14 Ocak 2009 Çarşamba

500. Yazı Anısına (Trakya Hikayeleri)

500. postu giriyoruz. İyiden iyiye kantarın topuzunu kaçırmaya başladığımızı hissediyorum ki tipik "bir "Engin Ardıç" uslübu dört bir yanımı sarmaya başladı. 500. postta bir anımı sizlerle paylaşmak istedim. Ortaokul 1. sınıftayız. Edirne ili Havsa İlçesi Havsa Ortaokulu. Köhne bir konferans salonumuz var. İngilizce sınavlarını ispirtolu kağıtlara oluyoruz. Kafa bi dünya. Trakya itibari ile şikayetçi olan fazla yok. İngilizce sınavlarına A,B,C ve D'ler aynı anda giriyoruz.
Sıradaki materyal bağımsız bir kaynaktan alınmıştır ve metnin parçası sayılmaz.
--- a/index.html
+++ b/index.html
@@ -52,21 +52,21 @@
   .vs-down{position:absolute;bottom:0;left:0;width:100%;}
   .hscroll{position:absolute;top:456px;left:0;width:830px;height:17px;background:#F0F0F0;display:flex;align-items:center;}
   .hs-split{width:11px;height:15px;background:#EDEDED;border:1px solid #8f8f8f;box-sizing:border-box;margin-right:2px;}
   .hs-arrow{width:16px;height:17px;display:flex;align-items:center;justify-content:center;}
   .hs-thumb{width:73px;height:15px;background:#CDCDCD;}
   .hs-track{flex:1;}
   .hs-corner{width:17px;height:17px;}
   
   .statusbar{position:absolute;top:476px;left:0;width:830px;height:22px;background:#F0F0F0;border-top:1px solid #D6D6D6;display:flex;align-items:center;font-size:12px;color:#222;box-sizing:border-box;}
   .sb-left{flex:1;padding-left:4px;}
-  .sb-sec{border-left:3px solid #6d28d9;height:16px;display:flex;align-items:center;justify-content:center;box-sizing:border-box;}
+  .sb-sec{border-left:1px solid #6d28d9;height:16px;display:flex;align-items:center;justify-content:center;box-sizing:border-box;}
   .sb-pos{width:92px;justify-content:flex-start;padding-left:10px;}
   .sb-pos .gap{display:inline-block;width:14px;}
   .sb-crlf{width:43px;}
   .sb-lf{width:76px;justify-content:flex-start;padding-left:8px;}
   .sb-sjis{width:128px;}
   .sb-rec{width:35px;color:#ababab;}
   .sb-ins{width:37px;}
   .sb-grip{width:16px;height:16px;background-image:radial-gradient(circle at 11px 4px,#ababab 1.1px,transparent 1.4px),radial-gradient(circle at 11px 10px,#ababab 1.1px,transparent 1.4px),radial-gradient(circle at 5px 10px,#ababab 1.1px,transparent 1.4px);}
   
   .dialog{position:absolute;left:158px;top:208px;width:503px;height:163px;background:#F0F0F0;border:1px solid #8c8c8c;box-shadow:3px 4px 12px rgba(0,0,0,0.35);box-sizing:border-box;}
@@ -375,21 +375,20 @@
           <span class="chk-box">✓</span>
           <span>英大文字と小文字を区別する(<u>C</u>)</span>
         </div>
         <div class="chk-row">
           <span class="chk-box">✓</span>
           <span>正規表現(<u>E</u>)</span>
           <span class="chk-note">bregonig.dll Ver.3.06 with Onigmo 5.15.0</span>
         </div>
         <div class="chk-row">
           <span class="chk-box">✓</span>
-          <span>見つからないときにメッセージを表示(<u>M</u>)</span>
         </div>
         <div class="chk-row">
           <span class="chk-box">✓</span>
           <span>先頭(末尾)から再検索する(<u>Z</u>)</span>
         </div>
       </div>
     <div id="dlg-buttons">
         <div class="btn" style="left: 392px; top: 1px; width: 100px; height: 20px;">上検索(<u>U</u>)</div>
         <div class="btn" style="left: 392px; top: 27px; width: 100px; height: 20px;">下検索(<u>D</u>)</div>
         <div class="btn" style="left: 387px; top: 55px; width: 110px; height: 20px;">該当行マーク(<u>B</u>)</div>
Tek seferde temizlik uygulaması. Seviyorum ingilizceyi. Fena değilim ingilizcede. Sınıfımızın yarısı köylerden sabah gelip okul çıkışı dönen arkadaşlarımız. İçlerinde tarım ve hayvancılıktan dolayı derslere zaman ayıramayanların sayısı çok fazla. Sabah süte gidip okula gelen arkadaşlarımız var.
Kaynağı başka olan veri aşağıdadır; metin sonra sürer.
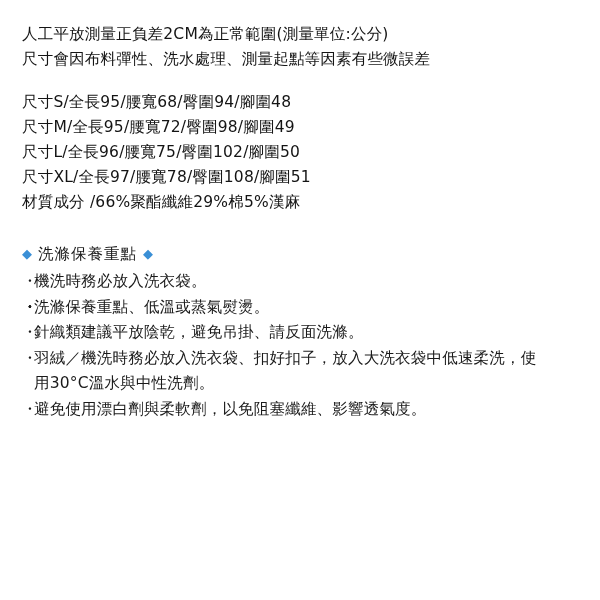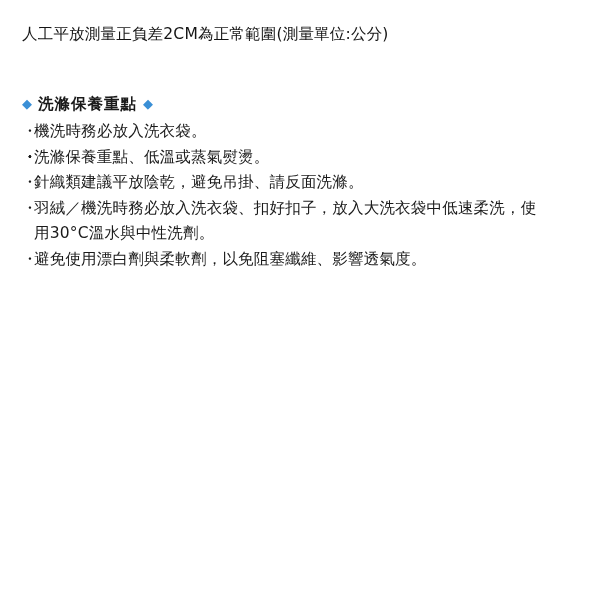--- a/index.html
+++ b/index.html
@@ -49,21 +49,21 @@
     margin-bottom: 2px;
   }
   .diamond {
     color: #3a8fd6;
     font-size: 13px;
     line-height: 1;
     display: inline-block;
     transform: translateY(-1px);
   }
   .care-heading-text {
-    font-weight: 700;
+    font-weight: 400;
     letter-spacing: 1px;
   }
   .care-list {
     margin: 0;
     padding: 0;
     list-style: none;
   }
   .care-list li {
     font-size: 15.5px;
     line-height: 25.5px;
@@ -82,24 +82,32 @@
     display: inline;
   }
 </style>
 </head>
 <body>
 
 <div class="page">
 
   <div class="note-block">
     <div class="line">人工平放測量正負差2CM為正常範圍(測量單位:公分)</div>
+    <div class="line">尺寸會因布料彈性、洗水處理、測量起點等因素有些微誤差</div>
   </div>
 
   <div class="spacer-sm"></div>
 
+  <div class="specs">
+    <div class="line">尺寸S/全長95/腰寬68/臀圍94/腳圍48</div>
+    <div class="line">尺寸M/全長95/腰寬72/臀圍98/腳圍49</div>
+    <div class="line">尺寸L/全長96/腰寬75/臀圍102/腳圍50</div>
+    <div class="line">尺寸XL/全長97/腰寬78/臀圍108/腳圍51</div>
+    <div class="line">材質成分 /66%聚酯纖維29%棉5%漢麻</div>
+  </div>
 
   <div class="spacer-md"></div>
 
   <div class="care">
     <div class="care-heading">
       <span class="diamond">◆</span>
       <span class="care-heading-text">洗滌保養重點</span>
       <span class="diamond">◆</span>
     </div>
Neyse sınava girdik. Duvar dibi kapma telaşı. Ezilenler falan. Bizim ekibin ortalarında ben varım. Arkama doğru da 5-6 kişi var. Sorulardan biri aynen şöyle. "Where do you go to see animals?"Sokağa çıkarım, köye giderim tövbe yarabbi. Hani önceden çalışılmış sorulardan gelir ya sınavda. Cevap "I go to zoo."En yakın hayvanat bahçesi Gülhane'de. Sınıftan kaç kişi İstanbul'a ayak basmıştır bilinmez. Suç bizde ki cevap olarak "I go to Köseömer" (bizim köy) yazmadık. I go to zoo yazdık gitti. Ezberine bilmem ne yaptığımın sistemi. Yalnız sorun şu ki benim "z" harfi "2" gibi.
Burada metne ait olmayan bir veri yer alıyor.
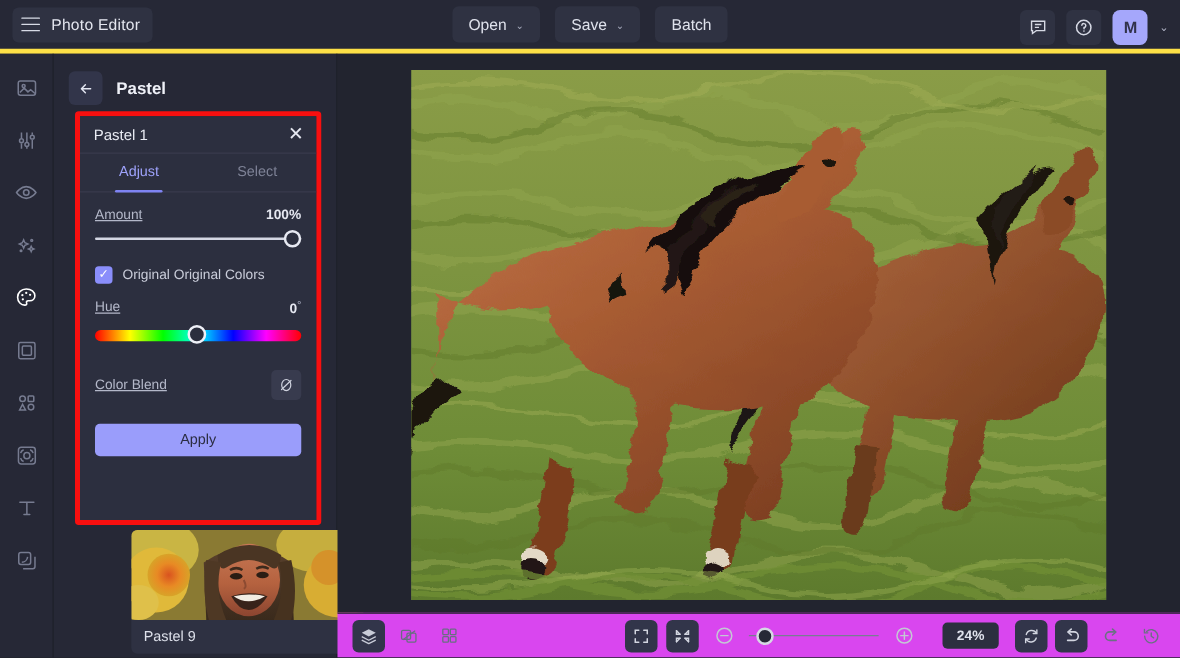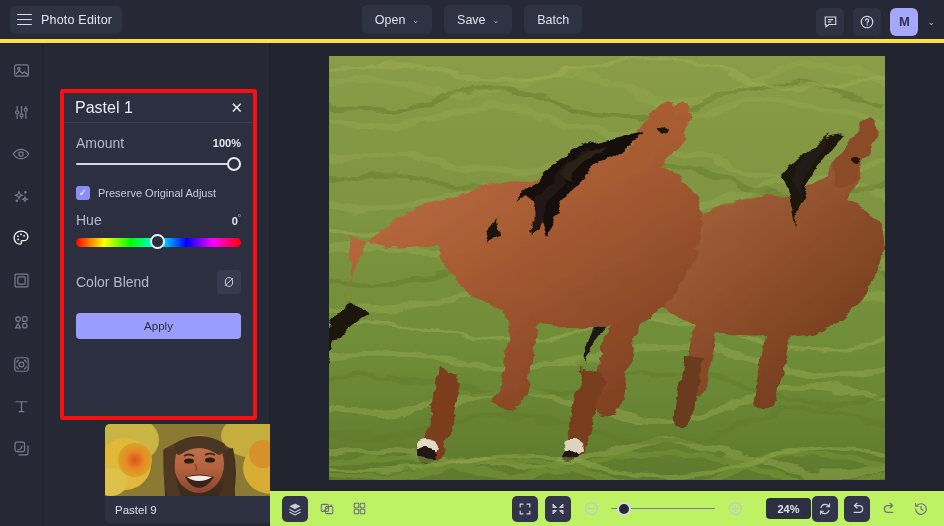--- a/index.html
+++ b/index.html
@@ -94,21 +94,21 @@
   .effect-card {
     position: absolute; left: 17px; top: 46px; width: 197px; height: 331px;
     border: 4px solid #f80f0f; border-radius: 3px;
     background: #2c2f3f;
   }
   .card-inner { width: 100%; height: 100%; background: #2c2f3f; }
   .card-title-row {
     height: 30px; display: flex; align-items: center; justify-content: space-between;
     padding: 0 10px 0 11px; border-bottom: 1px solid #383b4d;
   }
-  .card-title { color: #e9ebf3; font-size: 16px; }
+  .card-title { color: #e9ebf3; font-size: 12px; }
   .close-x { color: #e6e8f1; font-size: 15px; line-height: 1; }
 
   .tabs {
     display: flex; height: 31px; border-bottom: 1px solid #383b4d;
   }
   .tab {
     flex: 1; display: flex; align-items: center; justify-content: center;
     font-size: 11.5px; color: #7e8296; position: relative;
   }
   .tab.active { color: #9ea2fb; }
@@ -116,21 +116,21 @@
     content: ""; position: absolute; bottom: -1px; left: 50%;
     transform: translateX(-50%);
     width: 38px; height: 2px; background: #7e83f2; border-radius: 2px;
   }
 
   .ctrl { padding: 0 12px; }
   .ctrl-row {
     display: flex; align-items: center; justify-content: space-between;
     margin-top: 12px;
   }
-  .ctrl-label { color: #b4b8c9; font-size: 14px; }
+  .ctrl-label { color: #b4b8c9; font-size: 11px; text-decoration: underline; }
   .ctrl-val { color: #e6e8f1; font-size: 11px; font-weight: bold; }
   .ctrl-val .deg { font-size: 8px; color: #9a9eb0; vertical-align: super; }
 
   .slider-plain {
     position: relative; height: 16px; margin-top: 5px;
   }
   .slider-plain .track {
     position: absolute; top: 7px; left: 0; right: 0; height: 1.6px;
     background: #d4d7e3; border-radius: 2px;
   }
@@ -197,22 +197,22 @@
     background: #22242f;
   }
   .photo {
     position: absolute; left: 59px; top: 13px; width: 556px; height: 424px;
     overflow: hidden; background: #6e8840;
   }
 
   
   .bottombar {
     position: absolute; left: 270px; top: 490px; width: 674px; height: 36px;
-    background: #bef264; border-top: 1px solid #1d1f29;
-    display: flex; align-items: center; gap: 12px;
+    background: #d946ef; border-top: 1px solid #1d1f29;
+    display: flex; align-items: center;
   }
   .bb-left { display: flex; align-items: center; gap: 6px; margin-left: 12px; }
   .bb-mid { display: flex; align-items: center; gap: 7px; margin-left: 128px; }
   .bb-btn {
     width: 26px; height: 26px; border-radius: 5px;
     display: flex; align-items: center; justify-content: center;
   }
   .bb-btn.filled { background: #32354a; }
   .zoomline {
     position: relative; width: 104px; height: 16px;
@@ -349,42 +349,54 @@
   <div class="rail-item">
     <svg width="19" height="19" viewBox="0 0 22 22" fill="none" stroke="#767b90" stroke-width="1.4">
       <rect x="3.5" y="3.5" width="11" height="11" rx="2"></rect>
       <path d="M7.5 18.5h9a2 2 0 0 0 2-2v-9"></path>
       <path d="M6.3 12.6c2.6 0 5-2.1 5.4-5.1"></path>
     </svg>
   </div>
 </div>
 
 <div class="panelcol">
+  <div class="panel-head">
+    <div class="backbtn">
+      <svg width="14" height="14" viewBox="0 0 20 20" fill="none" stroke="#e2e5f0" stroke-width="1.7" stroke-linecap="round" stroke-linejoin="round">
+        <path d="M15 10H5M9 5.5L4.5 10 9 14.5"></path>
+      </svg>
+    </div>
+    <span class="panel-title">Pastel</span>
+  </div>
 
   <div class="effect-card">
     <div class="card-inner">
       <div class="card-title-row">
         <span class="card-title">Pastel 1</span>
         <span class="close-x">✕</span>
       </div>
 
+      <div class="tabs">
+        <div class="tab active">Adjust</div>
+        <div class="tab">Select</div>
+      </div>
 
       <div class="ctrl">
         <div class="ctrl-row">
           <span class="ctrl-label">Amount</span>
           <span class="ctrl-val">100%</span>
         </div>
         <div class="slider-plain">
           <div class="track"></div>
           <div class="thumb" style="left: calc(100% - 14px);"></div>
         </div>
 
         <div class="check-row">
           <span class="checkbox">✓</span>
-          <span class="check-label">Preserve Original Adjust</span>
+          <span class="check-label">Original Original Colors</span>
         </div>
 
         <div class="ctrl-row">
           <span class="ctrl-label">Hue</span>
           <span class="ctrl-val">
             <span>0</span><span class="deg">°</span>
           </span>
         </div>
         <div class="hue-slider">
           <div class="hue-track"></div>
Neyse...Aradan 10 gün geçti İngilizce dersindeyiz. En arkada 6-7 kişi oturuyoruz. İngilizceci derse geldi ve kafadan bize bakarak kalkın ayağa dedi. Bilemiyorum ki ne b..yedik. Adam disiplin kurulunda olduğu için konunun tuvalatlerin kabile gibi olmasına gelmesini bekliyoruz. Biri paketi sıkıştıyor masa altına. Ulan dedi "hadi hepiniz "zoo"ya gidemediniz. Hem kopya çekiyorsunuz hem de yutturmaya çalışıyorsunuz. Hepiniz "zoo"ya gitseniz sorun olmayacak ama biriniz 300, biriniz 500 biriniz 600'a gitmişsiniz." Benim arkamdaki Cino kopya çekmesi belli olmasın diye 200'ü yani zoo'yu 300 yazmış. Son iki rakamı da değiştirmiyor ki doğru da güme gitmesin. Arkasındaki Çukurköy'lüye demiş ki bana bak ben 300 yazıyorum sakın 300 yazma. Ne yazayım? 400 yaz. 500,600,700,800. Masanın altına girmişim, gözümden yaşlar akıyor gülmekten. Bereket önümde birileri var ki soteleniyoruz. Sen git "I go to 500" yaz. 500. post da böyle olsun.

6 yorum:

hagi dedi ki...

hocam çok güzel yazıyorsunuz elinize sağlık yalnız bir nokta var söylemem lazım. paragraf kullanmayınca olmuyor hakikaten.hele hele google reader türü rss feeder kullanıyorsa insan benim gibi,böyle koca bir kütle tek parça yazıyı insanın okuyası gelmiyor...bu güzel içeriği biraz cilalamak lazım derim.
sevgiler...

neretva dedi ki...

Uyarınızı dikkate alıp paragraflara bölüyorum. Öneriniz için teşekkür ederim. Sevgiler...

Sinan Yılmaz dedi ki...

:D Çok iyiydi bu hocam. Senden feyz alarak bende yazayım boş bir zamanımda.

neretva dedi ki...

Sen yaz biz de güzel güzel okuyalım.

desseess dedi ki...

500. yazı anısına harika bir hikaye... Aynı okulda, aynı hocanın tek seferde temizlik uygulamasıyla ingilizce sınavlarına girmiş 'Trakyalı' eski bir öğrenci olarak ayrı bir zevkle okudum...

biggins dedi ki...

Tebrikler, çok güzel bir anı olmuş.. Akşam akşam iyi geldi :))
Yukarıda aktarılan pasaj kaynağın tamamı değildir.